ABORCJA CHUCKA PALAHNIUKA
Wielki finał wreszcie nadszedł. Jak to wielkimi finałami bywa towarzyszą mu fajerwerki i huk wystrzałów. Powód do świętowania dobry jak każdy inny – cywilizację trafił szlag.
Grzyb atomowy tłem dla Statuy Wolności. Londyn w ruinie. Wieża Eiffla rozbita o glebę. Rakiety spadające na Rosję. Zatopione statki. Atomowa zima zalega w wielkich miastach.
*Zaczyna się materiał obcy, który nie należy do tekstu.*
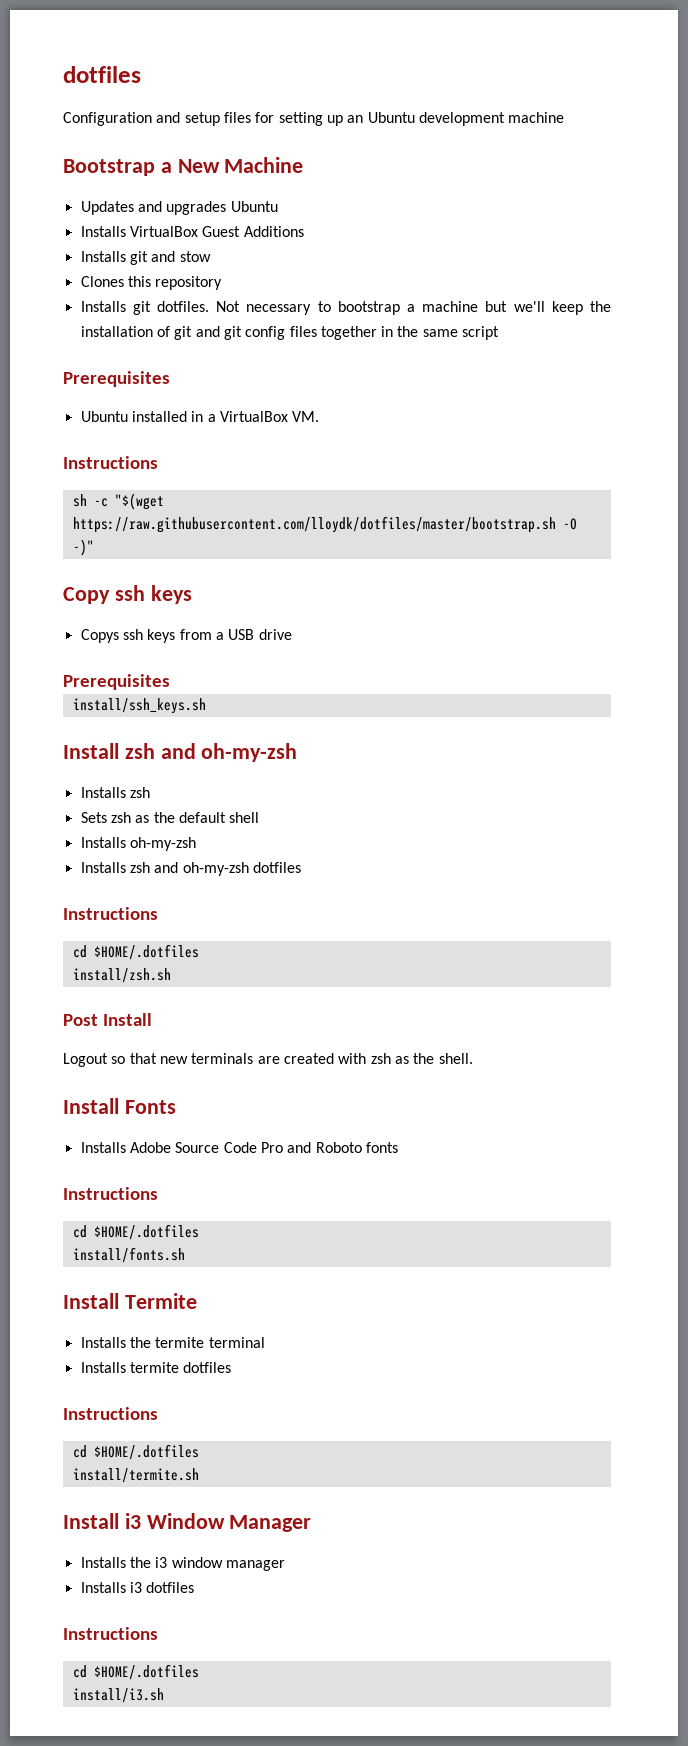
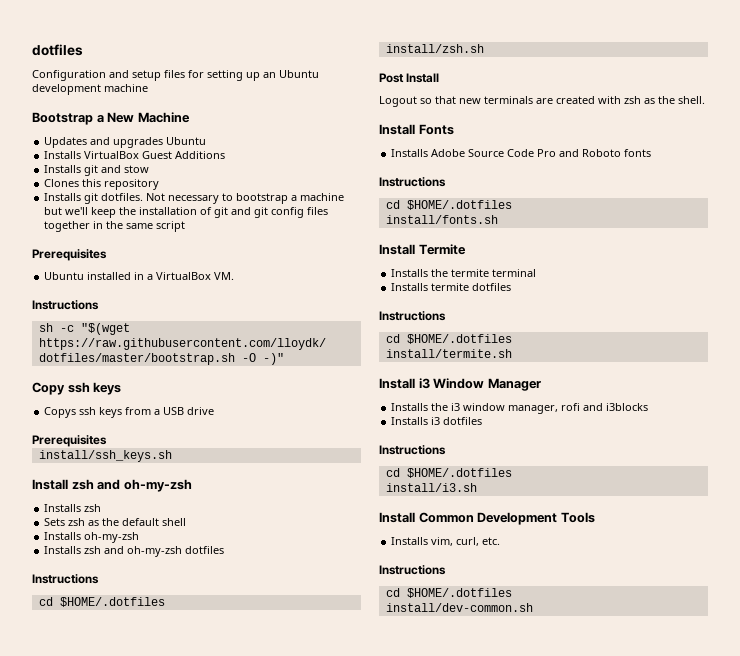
[225,1560,285,1571] manager -> [508,403,649,414] manager, rofi and i3blocks
(164, 1695) none -> [379,512,595,525] [391,537,501,546] [379,565,446,575] [385,588,512,598] [385,603,533,612] // Install Common Development Tools // Installs vim, curl, etc. // Instructions // cd $HOME/.dotfiles // install/dev-common.sh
Plan Tylera obejmuje całą Ziemię, kultura i cywilizacja zredukowane zostają do dymiących ruin. „I żyli długo i szczęśliwie!” – wykrzykuje w swoim nietkniętym domu, w nietkniętym mieście, w nietkniętym świecie nie kto inny, jak sam Chuck Palahniuk. „No co?” – pyta chwilę potem, widząc miny towarzyszek. „Dobrze rozegrane, panie Palahniuk”, słyszy w końcu jedną odpowiedź. Ale co jest w rzeczywistości grane?
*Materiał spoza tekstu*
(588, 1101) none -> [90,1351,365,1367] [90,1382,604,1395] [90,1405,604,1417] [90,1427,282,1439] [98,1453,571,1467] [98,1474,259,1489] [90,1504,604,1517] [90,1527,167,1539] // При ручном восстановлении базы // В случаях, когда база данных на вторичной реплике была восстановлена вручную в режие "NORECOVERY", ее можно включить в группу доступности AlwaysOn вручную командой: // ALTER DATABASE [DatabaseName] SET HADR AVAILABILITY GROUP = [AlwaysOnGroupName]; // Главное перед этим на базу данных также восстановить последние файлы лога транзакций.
Deus Ex Machina? Trochę tak, w tym konkretnym tomie wyskakuje maszyna, a z niej wyskakuje bóg, nie mniej jest to bóg-palahniuk, któremu wiele ujść może na sucho. Ale czy wszystko? „To zakończenie jest do dupy!” – oznajmia jeden z czytelników komiksowego Fight Clubu, który stoi wśród rządnego krwi i ofiary tłumu pod domem Palahniuka. I wbrew pozorom ma sporo racji. To zakończenie jest przewrotne, chore, satyryczne… Przesadzone? Tak! Naciągane? Niestety też… A jednak w pewnym sensie udane mimo swoich mankamentów. Bo inaczej skończyć się nie mogło. Nasze życie przenika do treści, treści przenikają do naszego życia. Co tu jest prawdą, a co prawdą nie jest?
Ale jednocześnie zostaje ten pewien niesmak. Niedosyt. I uczucie, jakoby Palahniuk nie do końca wszystko ogarnął. Szczególnie gdy spojrzeć przez pryzmat całej serii. Przez pryzmat powieściowego „FC” nawet nie śmiem, inna to liga. Inny Palahniuk. Inne wszystko. Chuck za bardzo odchodzi od ustalonych granic, odrywa się od Ziemi. Satyra na samego siebie? Ok, lecz czy taka?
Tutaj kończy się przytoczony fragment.